Bagaimana membangun perekonomian yang pertumbuhannya terasa sampai ke mayoritas rakyat Indonesia? Tidak ada cara lain kecuali membangun sektor pertanian yang berkualitas dan terintegrasi dengan sektor industri dan perdagangan sehingga mampu menumbuhkan pusat ekonomi baru.
Sudah semestinya negara agraris dan maritim ini menjadikan sektor pertanian terintegrasi sebagai lokomotif penggerak ekonomi nasional.
Saat ini masih mantapnya pertumbuhan sektor pertanian tidak lain karena sumbangan subsektor pangan untuk konsumsi dalam negeri serta ekspor bahan mentah hasil perkebunan, perikanan, dan kehutanan.
Sebanyak 24,8 juta keluarga petani hidup dari subsektor pangan dan sejahtera saat harga beras, jagung, dan kedelai membaik hingga September 2008. Petani benar-benar memanfaatkan momentum ini karena pada saat yang bersamaan volume produksi pun naik.
Namun, kita patut menyayangkan. Meski kontribusi sektor pertanian sudah terbukti dalam perekonomian nasional, kebijakan pemerintah masih belum komprehensif. Sampai sekarang, pengembangan pertanian nasional masih belum terintegrasi dengan kebijakan perindustrian dan perdagangan.
Aturan yang bisa diandalkan untuk mengembangkan agroindustri jangka panjang sampai kini tak kunjung muncul. Malah kebijakan yang bersifat sementara lebih sering muncul untuk meredakan kasus per kasus. Kondisi ini ironis karena saat kita lupa menciptakan nilai tambah dalam produk pertanian, pasar domestik negara kepulauan terbesar di dunia ini terus diserbu produk impor.
Kenaikan impor bahan baku setengah jadi—yang sebenarnya bisa diperoleh di dalam negeri—tak terbendung. Dari Indikator Perdagangan Dunia 2008 yang diterbitkan Bank Dunia, rata-rata tarif bea masuk Indonesia pada 2006 sebesar 4,5 persen, lebih rendah daripada rata-rata tarif di Asia Timur dan Pasifik yang berada pada kisaran 4,9 persen, yang berpendapatan tinggi. Negara-negara berkembang berpendapatan menengah dan rendah saja menerapkan tarif rata-rata 8,7 persen.
Ironisnya lagi, tarif impor produk pertanian Indonesia tahun 2006-2007 6,5-7 persen. Paling rendah di Asia Pasifik. Ironis lagi, negara agraris seperti Indonesia memberikan tarif impor lebih murah untuk bahan baku produk pertanian ketimbang India, China, dan Brasil yang mampu mengekspor bahan jadi ke Eropa, Amerika Serikat, dan berbagai penjuru dunia.

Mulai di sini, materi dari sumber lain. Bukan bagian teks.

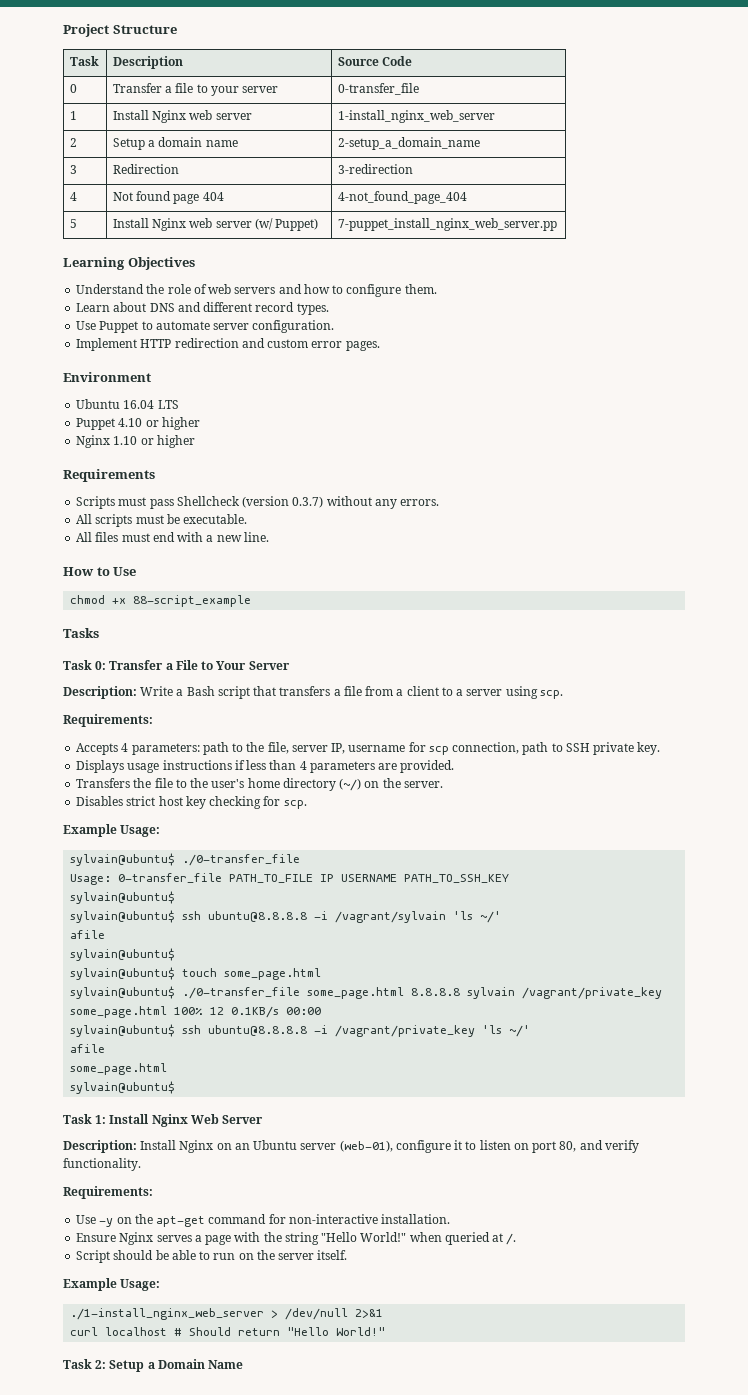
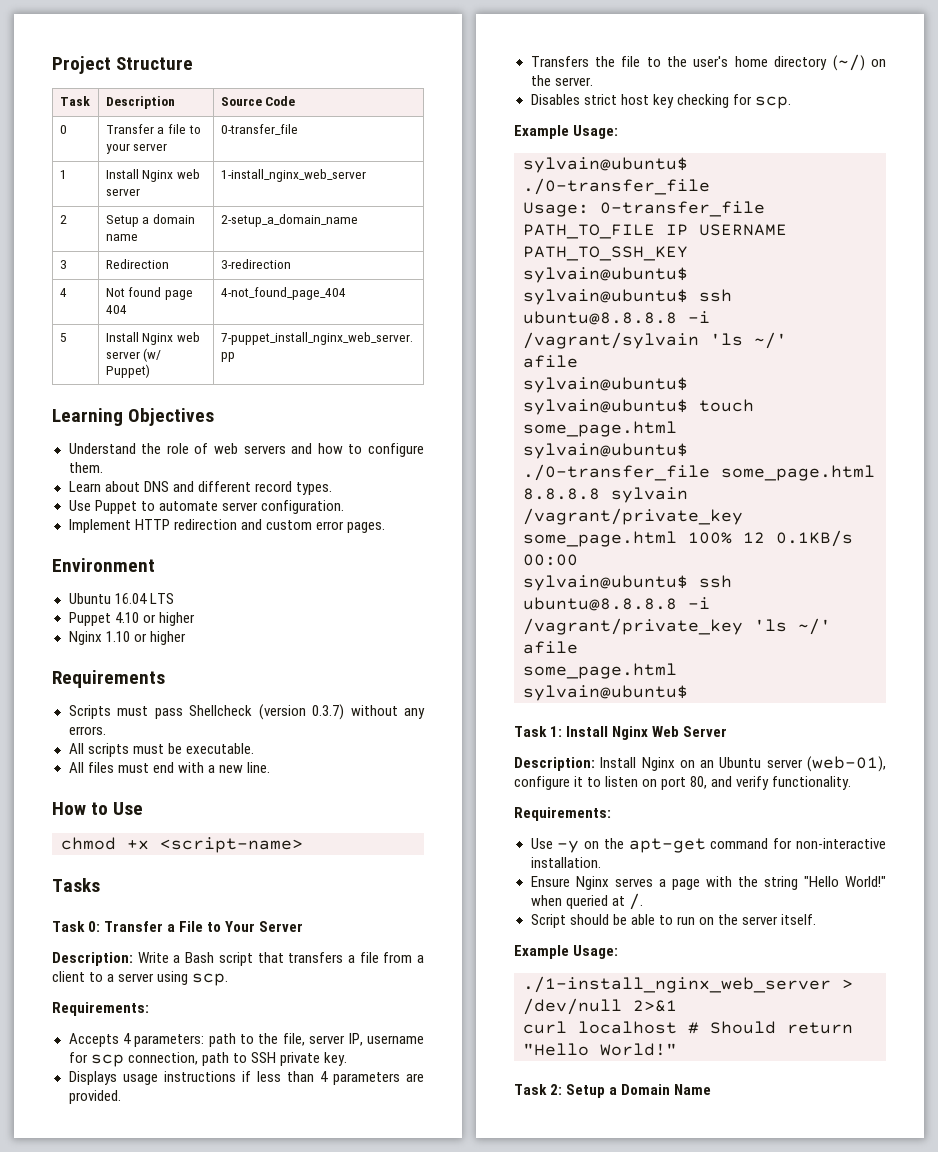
- chmod +x 88-script_example
+ chmod +x <script-name>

Akan tetapi, bea masuk rendah untuk impor produk pertanian yang menjadi bahan baku proses produksi sungguh berisiko besar. Industri pengolahan hasil pertanian di Indonesia semakin hari semakin terfragmentasi, tak terintegrasi dengan sektor pertanian sebagai hulunya. Kita harus menanggung kenyataan pahit ini saat produk mentah tak laku di pasar ekspor dan sulit bersaing di pasar domestik karena harga bahan baku impor lebih murah.
Industri pengolahan kakao, misalnya, memasok bahan baku impor, sementara Indonesia banyak mengekspor biji kakao. Karena buruknya penanganan pascapanen atau tidak adanya industri pengolah antara, industri hilir menjadi tidak efisien jika memanfaatkan bahan baku hasil pertanian dalam negeri. Industri kakao bak mati suri karena tekanan asing dan tingginya bunga bank . Sekali lagi pemerintah harus membuka mata terhadapa Industri kakao Nasional. Sulsel sebagai penghasil kakao terbesar semakin tahun produksinya semakin menurun dan tidak ada upaya signifikan untuk memperbaiki kondisi tersebut.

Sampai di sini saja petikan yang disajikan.